┌─ SUPPLIED MATERIAL

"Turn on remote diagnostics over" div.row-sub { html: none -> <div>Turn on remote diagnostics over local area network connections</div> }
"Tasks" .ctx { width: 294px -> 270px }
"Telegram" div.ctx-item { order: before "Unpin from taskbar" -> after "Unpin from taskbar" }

└─
┌─ SUPPLIED MATERIAL

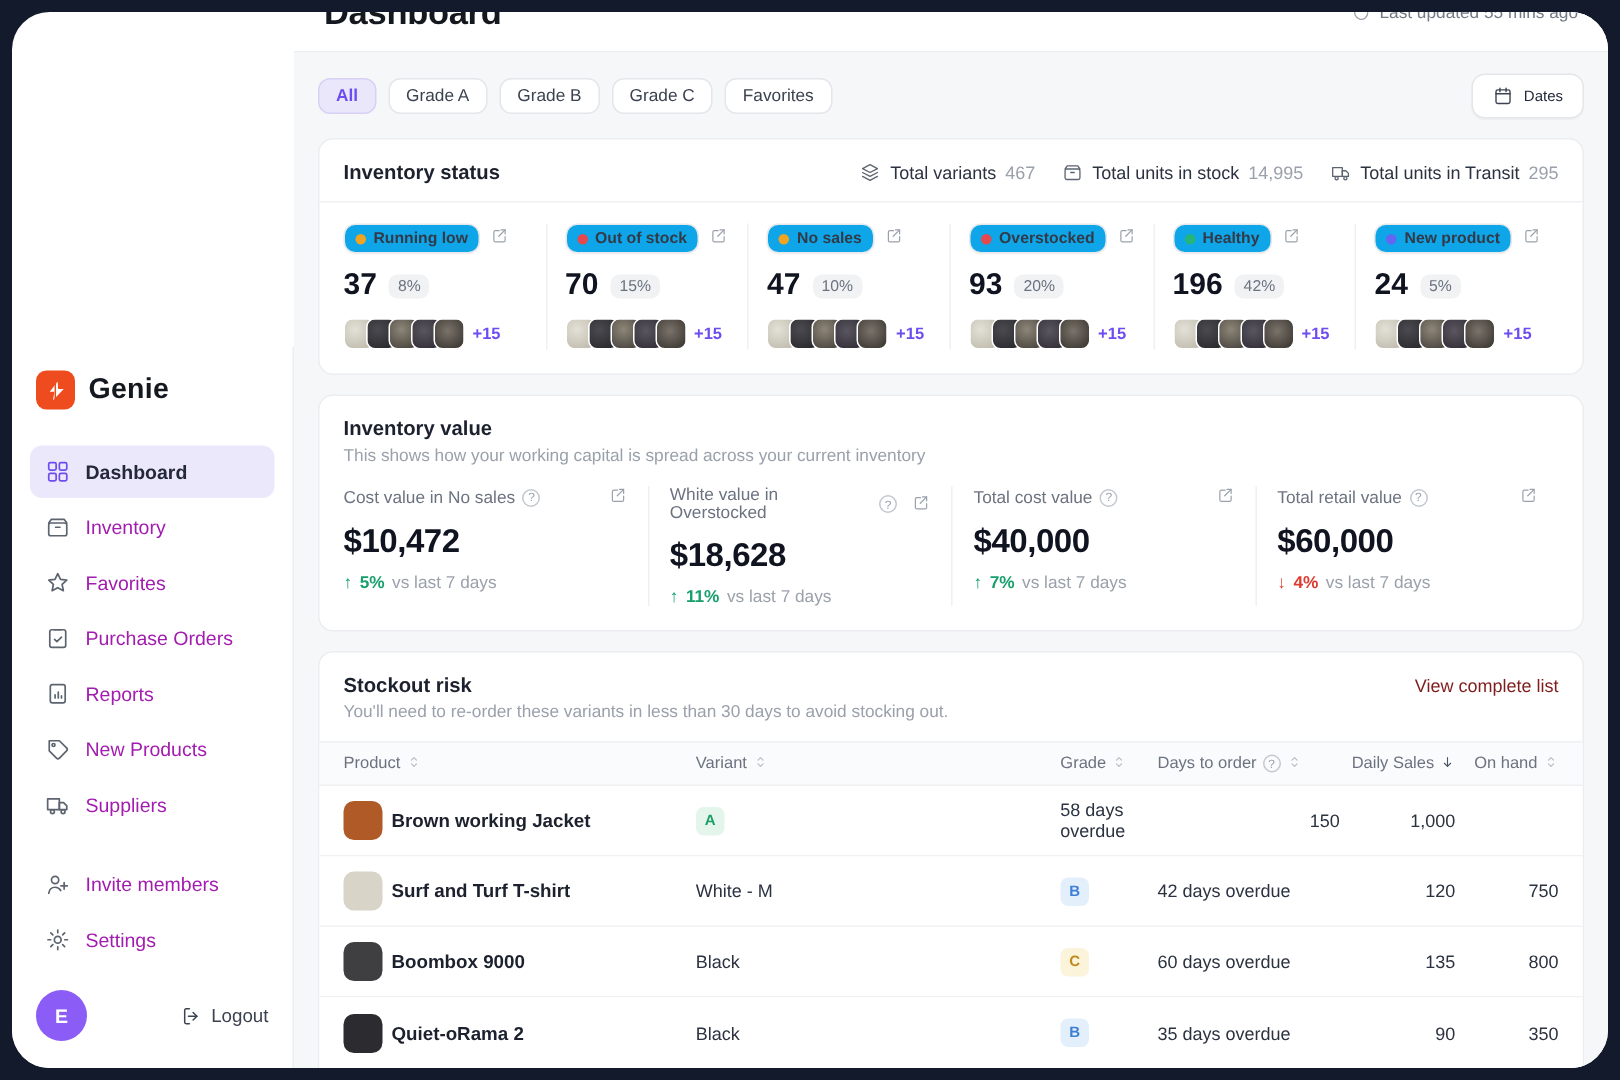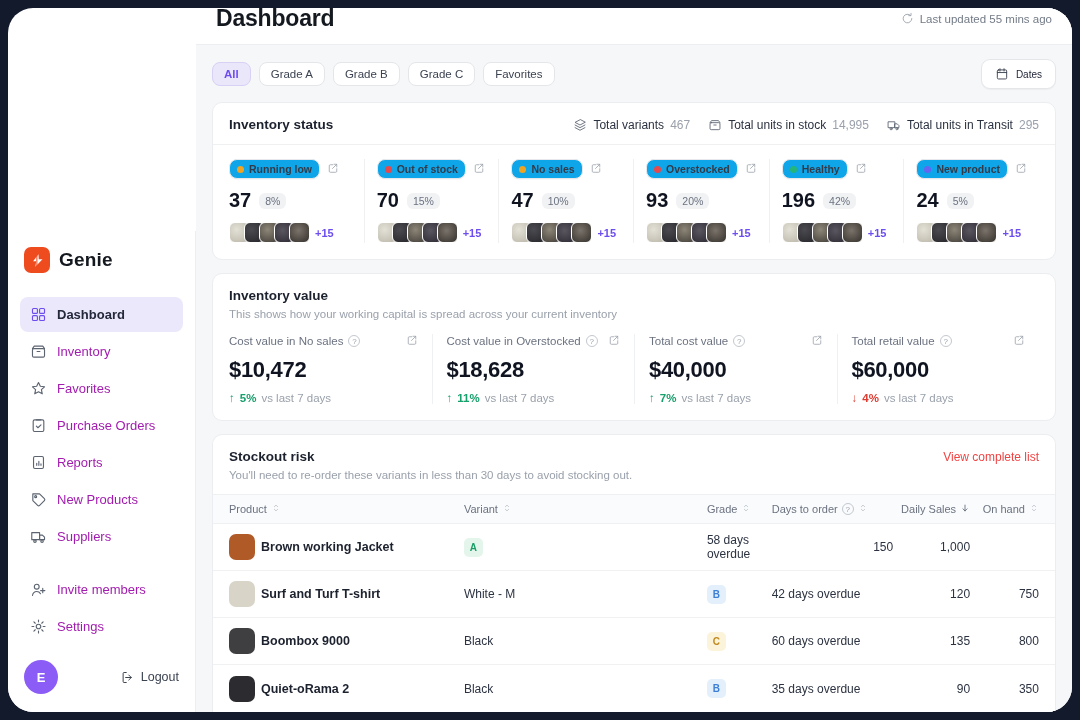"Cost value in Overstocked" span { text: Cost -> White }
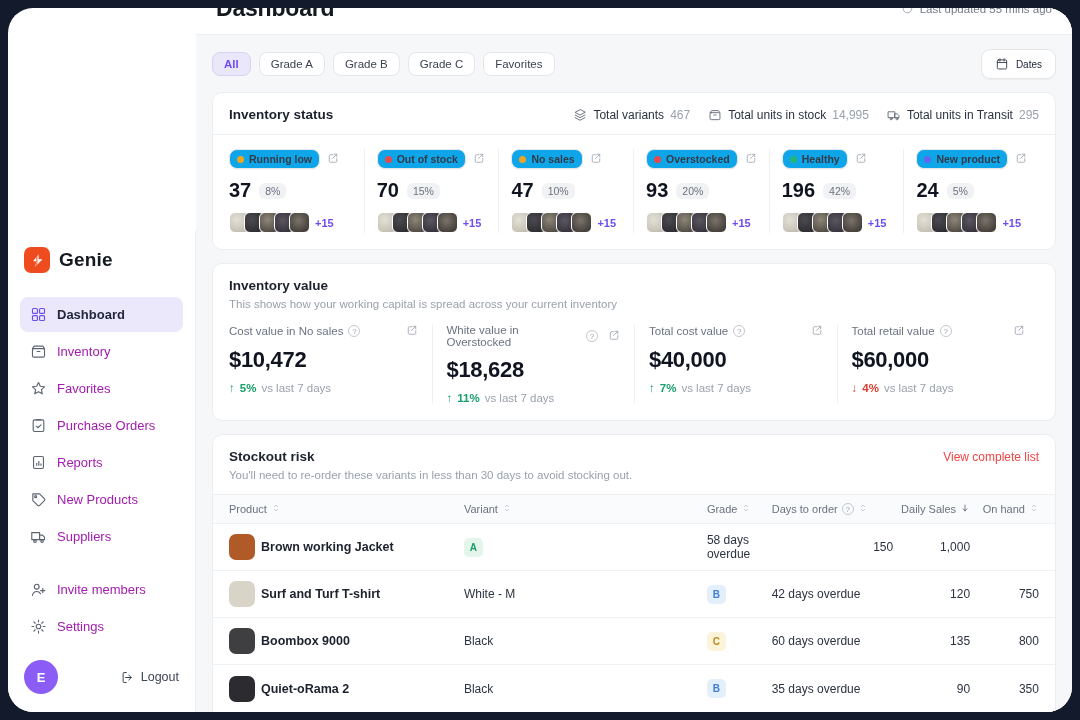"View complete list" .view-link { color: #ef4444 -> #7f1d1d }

└─
┌─ SUPPLIED MATERIAL

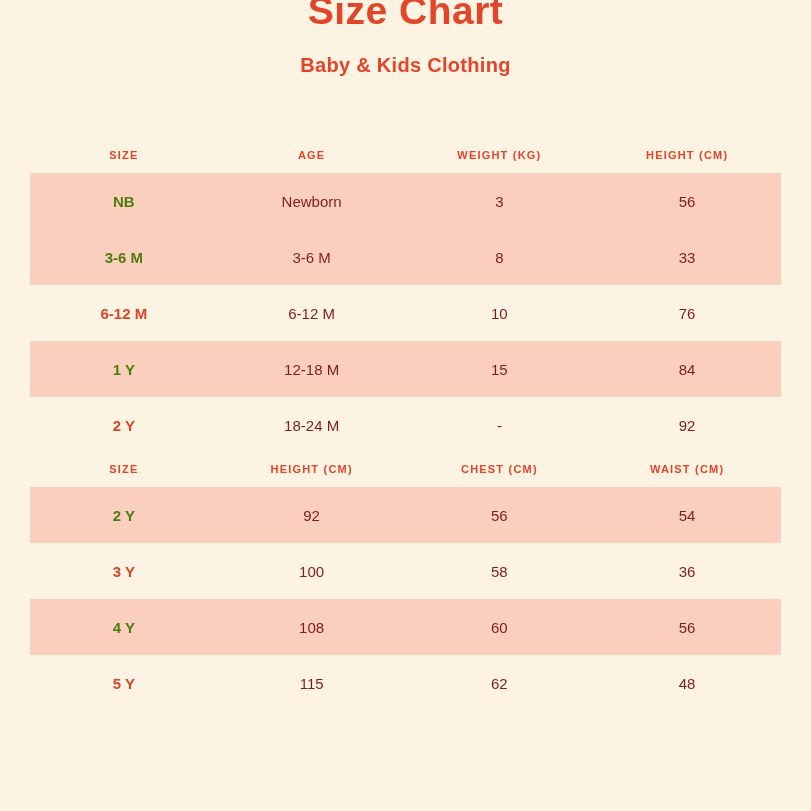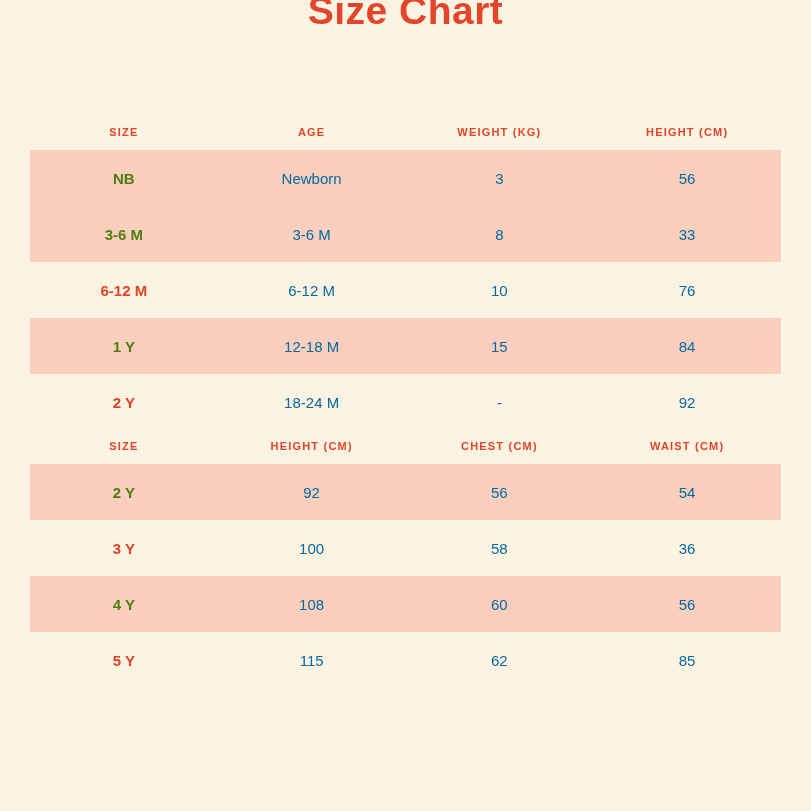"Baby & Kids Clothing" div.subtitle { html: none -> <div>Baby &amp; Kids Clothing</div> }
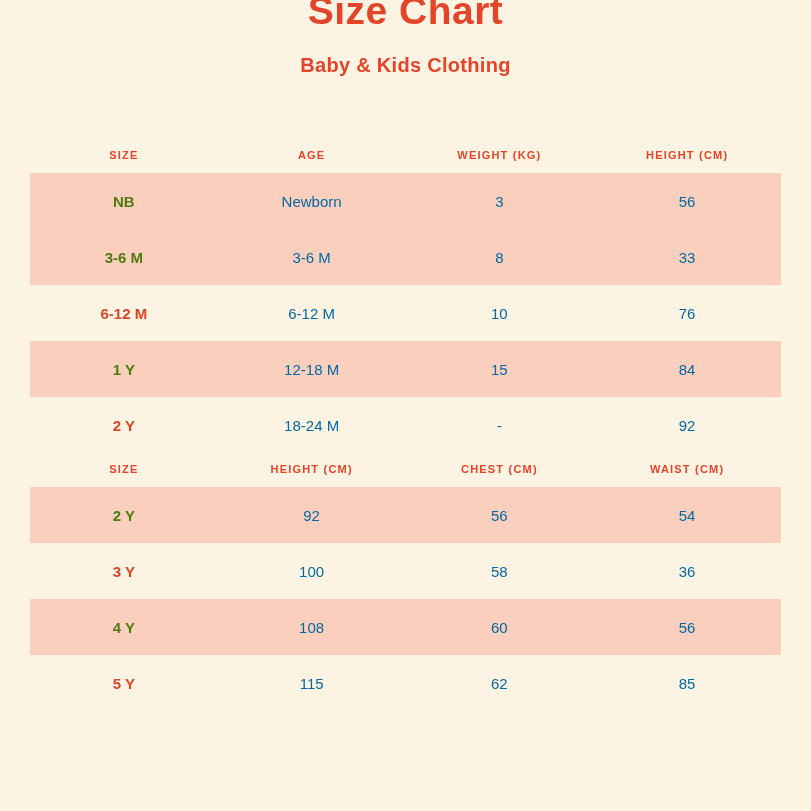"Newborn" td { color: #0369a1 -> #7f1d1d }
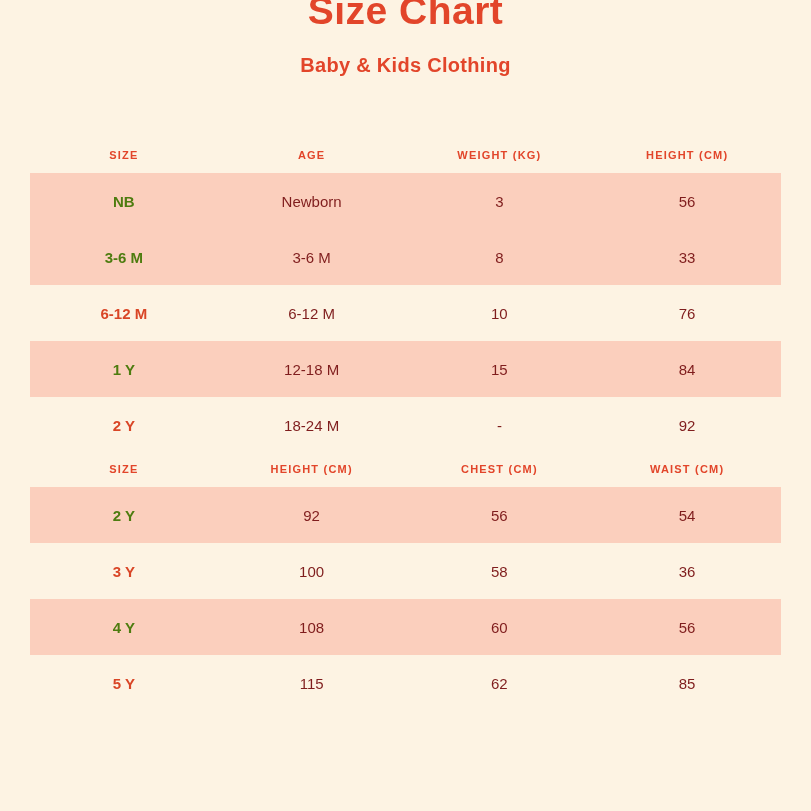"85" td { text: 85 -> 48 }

└─

### GOAL OF THE EXERCISE
Both the line containing "text: Cost ->" and the line containing "color: #ef4444 ->" above belong in the output, as do the lines between them. Print them exactly, without pictures.

### ANSWER SPACE
"Cost value in Overstocked" span { text: Cost -> White }
"View complete list" .view-link { color: #ef4444 -> #7f1d1d }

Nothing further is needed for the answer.